*Listed entries*

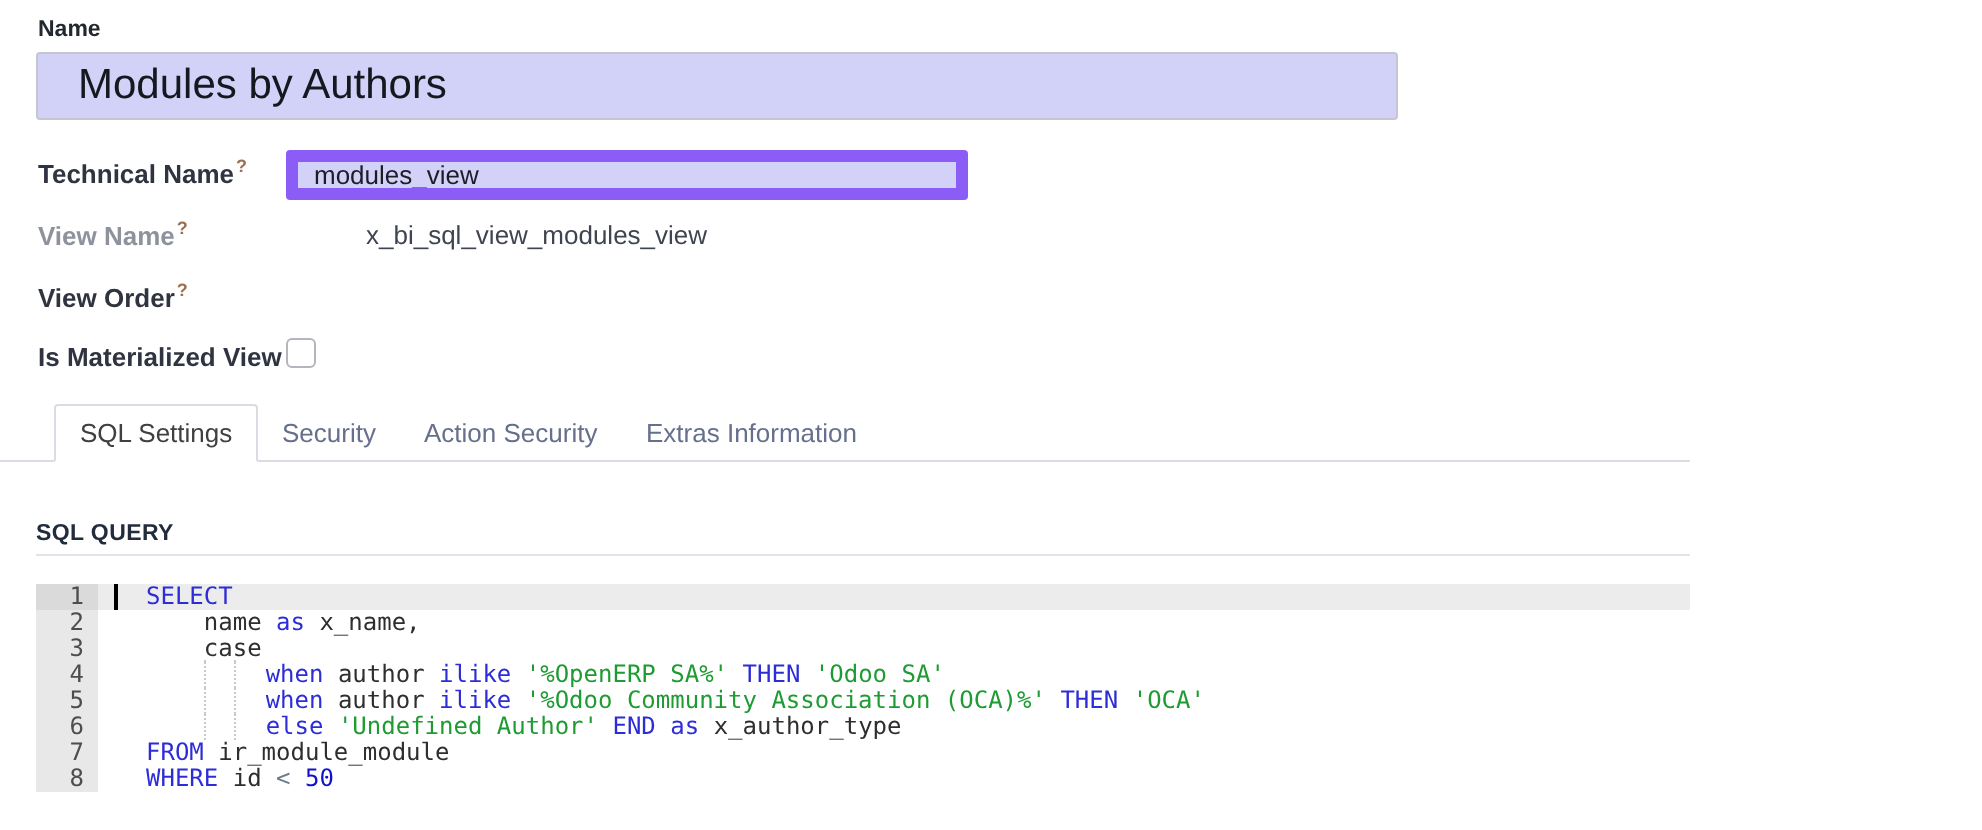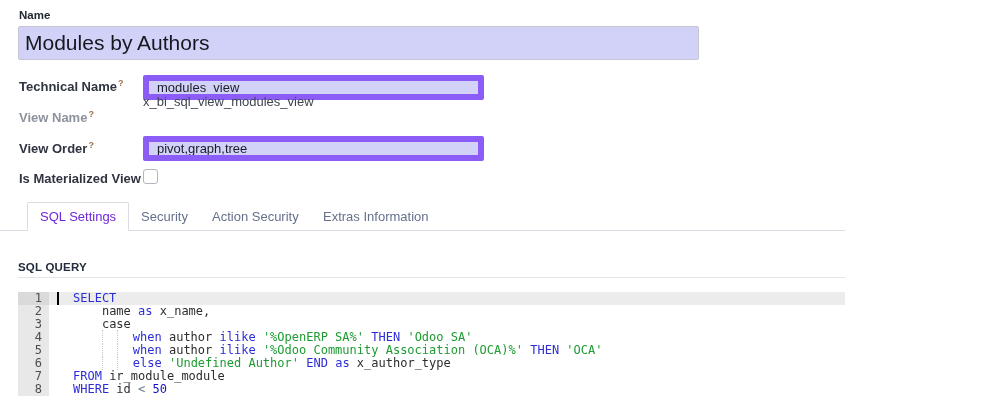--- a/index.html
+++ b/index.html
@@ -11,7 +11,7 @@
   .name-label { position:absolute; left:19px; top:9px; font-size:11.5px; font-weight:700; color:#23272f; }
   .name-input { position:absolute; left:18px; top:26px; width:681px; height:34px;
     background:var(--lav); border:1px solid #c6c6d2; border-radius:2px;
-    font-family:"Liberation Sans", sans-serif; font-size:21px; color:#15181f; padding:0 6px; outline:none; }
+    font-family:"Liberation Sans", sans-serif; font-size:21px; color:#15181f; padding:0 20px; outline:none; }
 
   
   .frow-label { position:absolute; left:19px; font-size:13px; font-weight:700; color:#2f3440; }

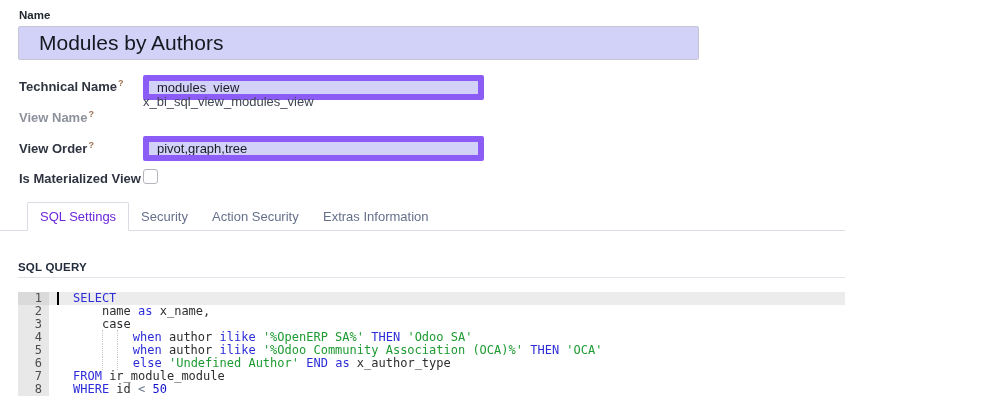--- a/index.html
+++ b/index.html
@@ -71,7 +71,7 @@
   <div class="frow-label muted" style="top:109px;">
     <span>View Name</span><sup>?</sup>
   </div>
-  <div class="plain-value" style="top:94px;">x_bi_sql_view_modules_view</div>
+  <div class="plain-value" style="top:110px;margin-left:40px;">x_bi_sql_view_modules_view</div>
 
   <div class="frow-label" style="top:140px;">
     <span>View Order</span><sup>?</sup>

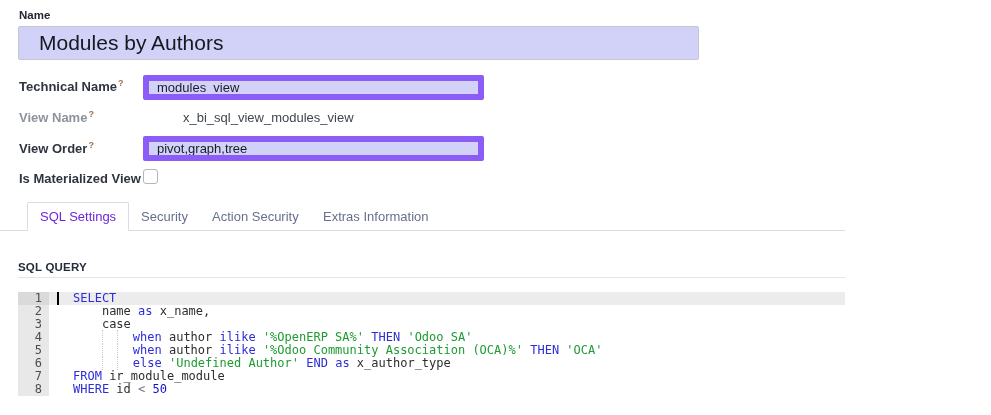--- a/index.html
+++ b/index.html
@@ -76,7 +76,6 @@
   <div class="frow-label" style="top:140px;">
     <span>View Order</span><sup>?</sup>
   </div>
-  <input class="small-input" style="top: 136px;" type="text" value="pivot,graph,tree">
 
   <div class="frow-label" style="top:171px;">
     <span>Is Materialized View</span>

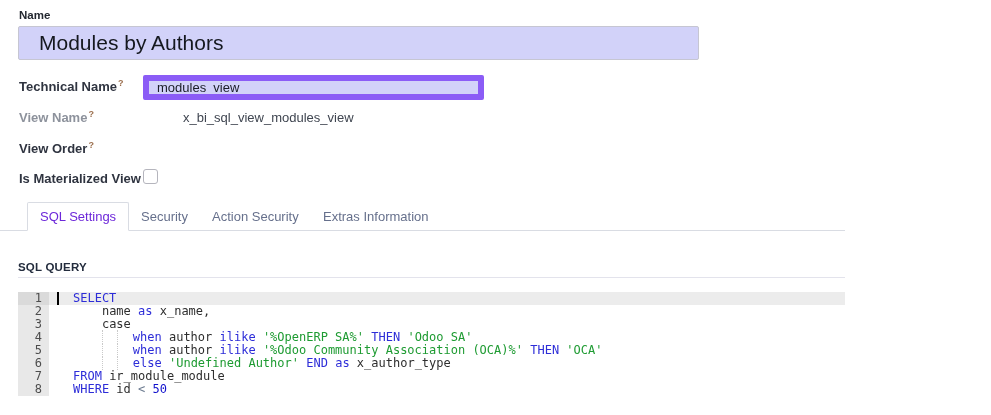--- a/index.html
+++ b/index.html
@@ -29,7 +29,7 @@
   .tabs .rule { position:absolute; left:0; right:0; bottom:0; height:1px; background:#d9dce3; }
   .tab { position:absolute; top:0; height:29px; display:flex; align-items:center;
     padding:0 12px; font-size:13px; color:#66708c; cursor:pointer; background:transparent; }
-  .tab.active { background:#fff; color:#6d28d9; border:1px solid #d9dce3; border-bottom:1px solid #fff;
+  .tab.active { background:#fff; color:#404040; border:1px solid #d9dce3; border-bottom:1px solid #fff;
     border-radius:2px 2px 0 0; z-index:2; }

*Problem*
Quote all of the entries word for word, omitting any pictures.

*Solved problem*
--- a/index.html
+++ b/index.html
@@ -11,7 +11,7 @@
   .name-label { position:absolute; left:19px; top:9px; font-size:11.5px; font-weight:700; color:#23272f; }
   .name-input { position:absolute; left:18px; top:26px; width:681px; height:34px;
     background:var(--lav); border:1px solid #c6c6d2; border-radius:2px;
-    font-family:"Liberation Sans", sans-serif; font-size:21px; color:#15181f; padding:0 6px; outline:none; }
+    font-family:"Liberation Sans", sans-serif; font-size:21px; color:#15181f; padding:0 20px; outline:none; }
 
   
   .frow-label { position:absolute; left:19px; font-size:13px; font-weight:700; color:#2f3440; }

--- a/index.html
+++ b/index.html
@@ -71,7 +71,7 @@
   <div class="frow-label muted" style="top:109px;">
     <span>View Name</span><sup>?</sup>
   </div>
-  <div class="plain-value" style="top:94px;">x_bi_sql_view_modules_view</div>
+  <div class="plain-value" style="top:110px;margin-left:40px;">x_bi_sql_view_modules_view</div>
 
   <div class="frow-label" style="top:140px;">
     <span>View Order</span><sup>?</sup>

--- a/index.html
+++ b/index.html
@@ -76,7 +76,6 @@
   <div class="frow-label" style="top:140px;">
     <span>View Order</span><sup>?</sup>
   </div>
-  <input class="small-input" style="top: 136px;" type="text" value="pivot,graph,tree">
 
   <div class="frow-label" style="top:171px;">
     <span>Is Materialized View</span>

--- a/index.html
+++ b/index.html
@@ -29,7 +29,7 @@
   .tabs .rule { position:absolute; left:0; right:0; bottom:0; height:1px; background:#d9dce3; }
   .tab { position:absolute; top:0; height:29px; display:flex; align-items:center;
     padding:0 12px; font-size:13px; color:#66708c; cursor:pointer; background:transparent; }
-  .tab.active { background:#fff; color:#6d28d9; border:1px solid #d9dce3; border-bottom:1px solid #fff;
+  .tab.active { background:#fff; color:#404040; border:1px solid #d9dce3; border-bottom:1px solid #fff;
     border-radius:2px 2px 0 0; z-index:2; }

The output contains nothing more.